Tu fais quoi à Paris cet été ?
Là je reviens de Bruxelles, où j’étais aux Beaux-Arts en danse. Je devais rentrer à Paris pour des projets mais c’était aussi une excuse pour partir. Je pensais qu’on allait apprendre des choses plus concrètes, mais c’était un peu pour des gens qui avaient déjà une idée précise de ce qu’ils voulaient faire. C’est arrivé juste après le film d’Erwan Le Duc [La fille de son père, dans lequel son personnage part étudier aux beaux-arts de Metz] qu’on a tourné l’été dernier. Je me suis retrouvée dans les mêmes déchirements que Rosa à l’idée de quitter son chez soi. C’était hyper drôle. Sinon, je vais commencer un film de Jessica Palud sur Maria Schneider qui est incarnée par Anamaria Vartolomei. Je joue son amoureuse.
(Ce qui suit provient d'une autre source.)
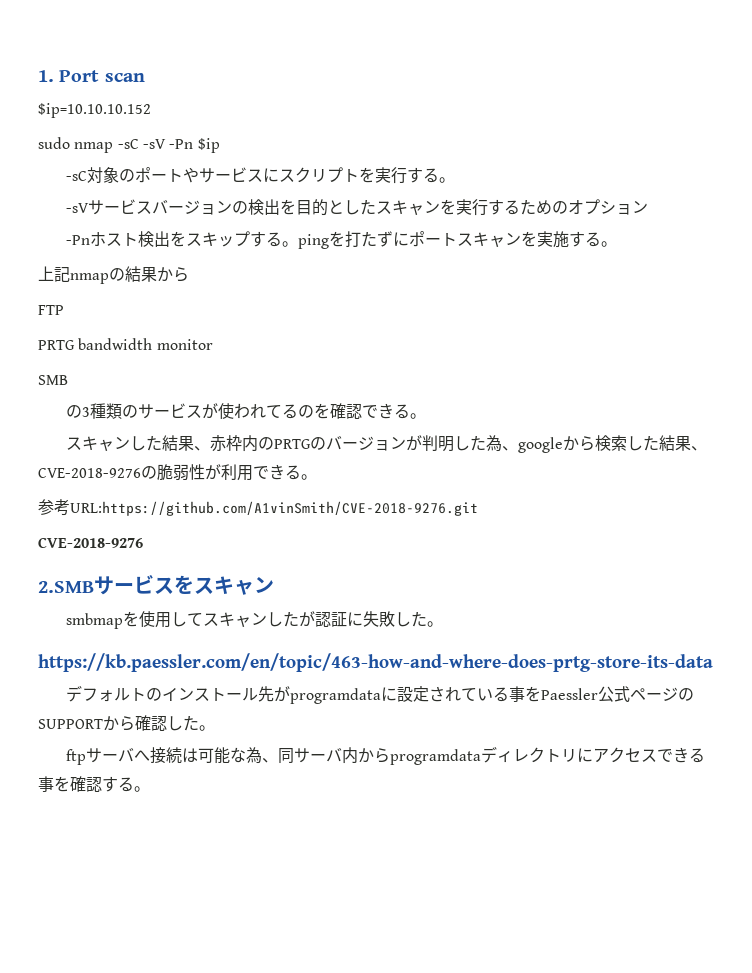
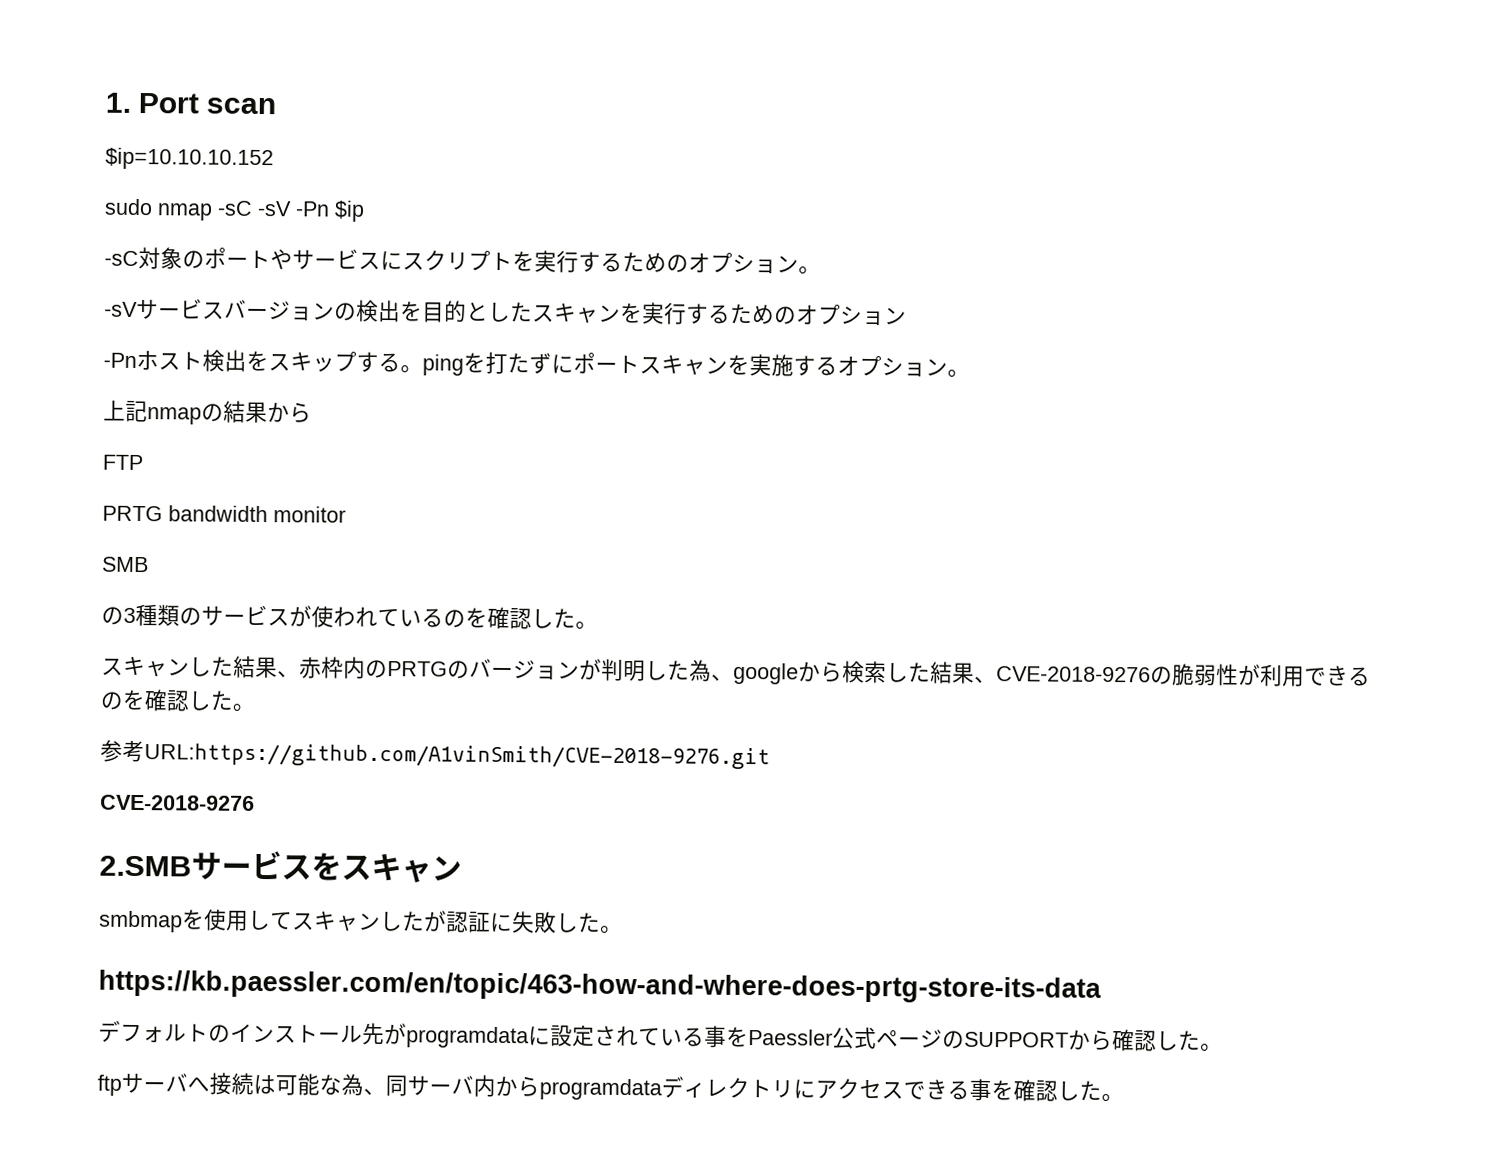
- -sC対象のポートやサービスにスクリプトを実行する。
+ -sC対象のポートやサービスにスクリプトを実行するためのオプション。
- -Pnホスト検出をスキップする。pingを打たずにポートスキャンを実施する。
+ -Pnホスト検出をスキップする。pingを打たずにポートスキャンを実施するオプション。
- の3種類のサービスが使われてるのを確認できる。
+ の3種類のサービスが使われているのを確認した。
- スキャンした結果、赤枠内のPRTGのバージョンが判明した為、googleから検索した結果、CVE-2018-9276の脆弱性が利用できる。
+ スキャンした結果、赤枠内のPRTGのバージョンが判明した為、googleから検索した結果、CVE-2018-9276の脆弱性が利用できるのを確認した。
- ftpサーバへ接続は可能な為、同サーバ内からprogramdataディレクトリにアクセスできる事を確認する。
+ ftpサーバへ接続は可能な為、同サーバ内からprogramdataディレクトリにアクセスできる事を確認した。

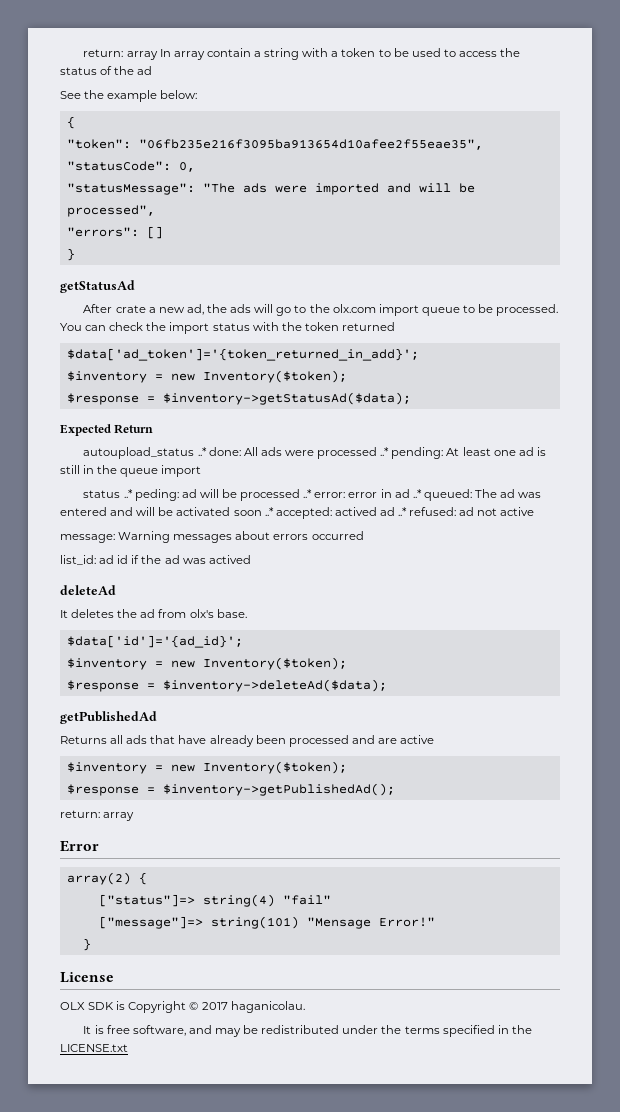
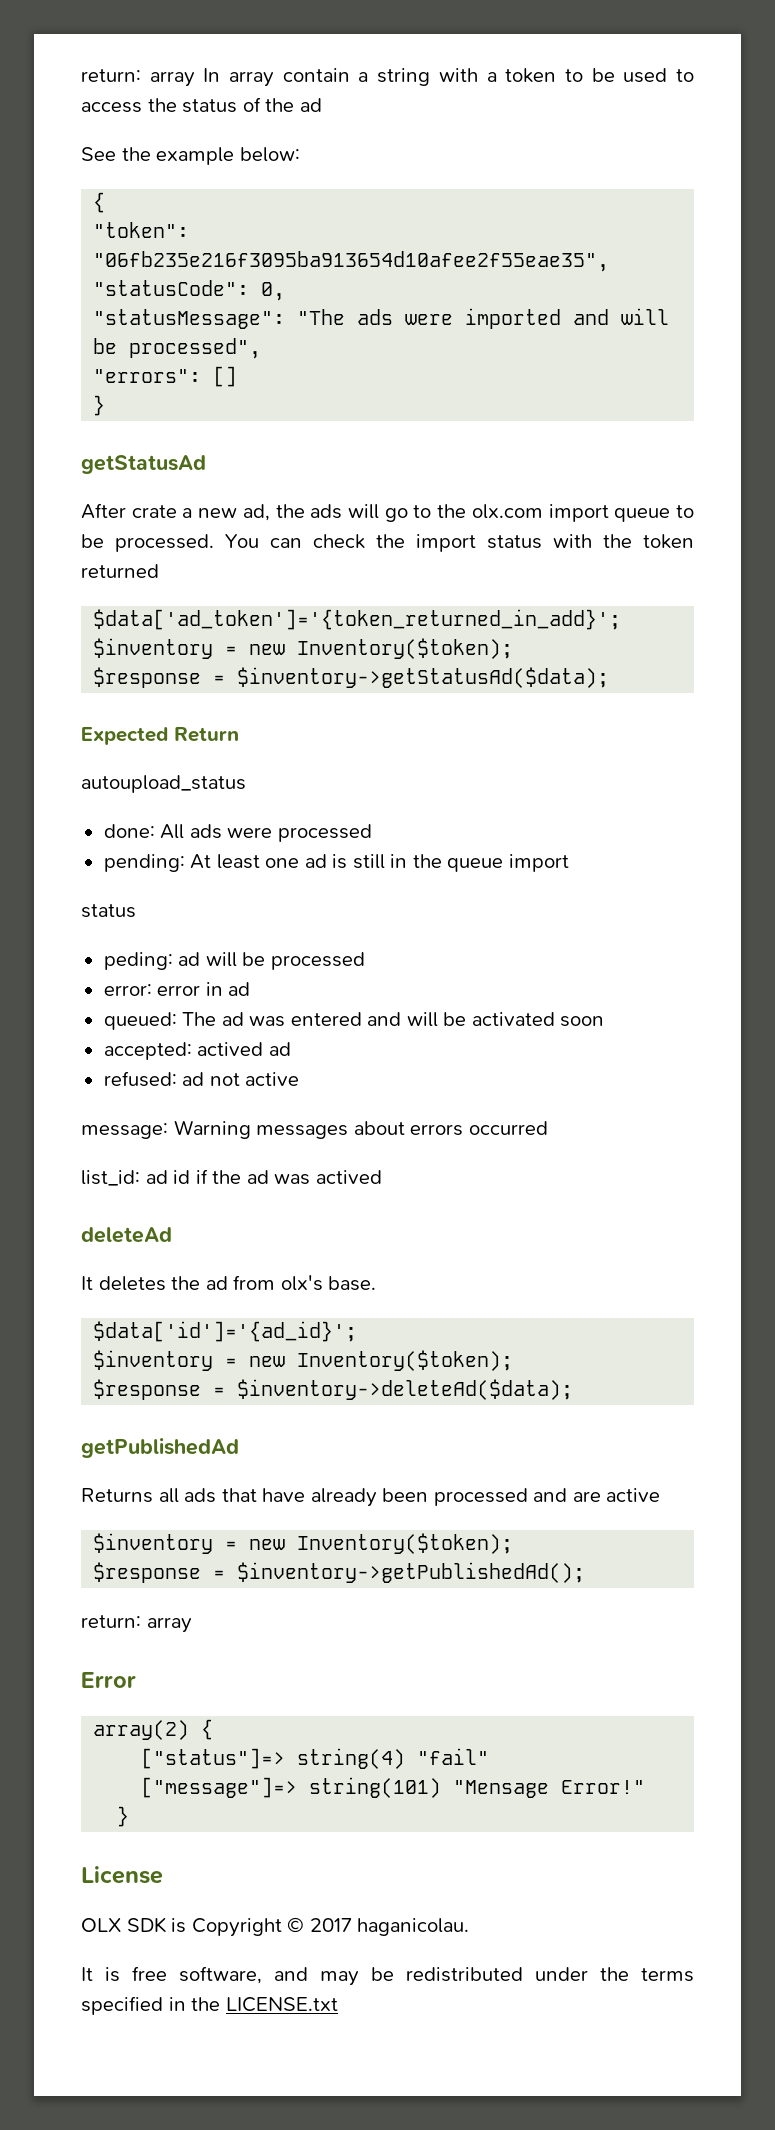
- autoupload_status ..* done: All ads were processed ..* pending: At least one ad is still in the queue import
- status ..* peding: ad will be processed ..* error: error in ad ..* queued: The ad was entered and will be activated soon ..* accepted: actived ad ..* refused: ad not active
+ autoupload_status
+ done: All ads were processed
+ pending: At least one ad is still in the queue import
+ status
+ peding: ad will be processed
+ error: error in ad
+ queued: The ad was entered and will be activated soon
+ accepted: actived ad
+ refused: ad not active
Puis j’irai au parlement Européen pour un film sur le lobby du tabac, une histoire vraie, réalisé par Antoine Raimbault [Une intime conviction] avec Bouli Lanners.
Anamaria Vartolomei incarnera Maria Schneider dans le biopic de Jessica Palud
Tu as toujours fait de la danse ?
J’en ai fait longtemps, j’ai arrêté, puis j’ai repris. C’est aussi le film d’Erwan [Le Duc] qui m’a donné envie de continuer. Je ne voulais pas faire une école de théâtre mais plutôt quelque chose qui passe davantage par le corps. A cette époque je n’avais pas de projets intéressants et je voulais pouvoir prendre le temps de faire d’autres choses à côté.
Qu’est-ce qui t’a plu dans Fifi ?
D’habitude, je ne cherche pas forcément à ce que le scénario soit très écrit, très sûr de lui. Mais là, je trouvais très réussi qu’il y ait déjà à l’écriture cette forme hybride qui va vers le conte, qui laisse le spectateur très libre d’interpréter ce qu’il souhaite. J’aimais qu’on prenne le temps de voir sa vie à elle. Je me disais aussi que la mise sous pli créerait de belles images.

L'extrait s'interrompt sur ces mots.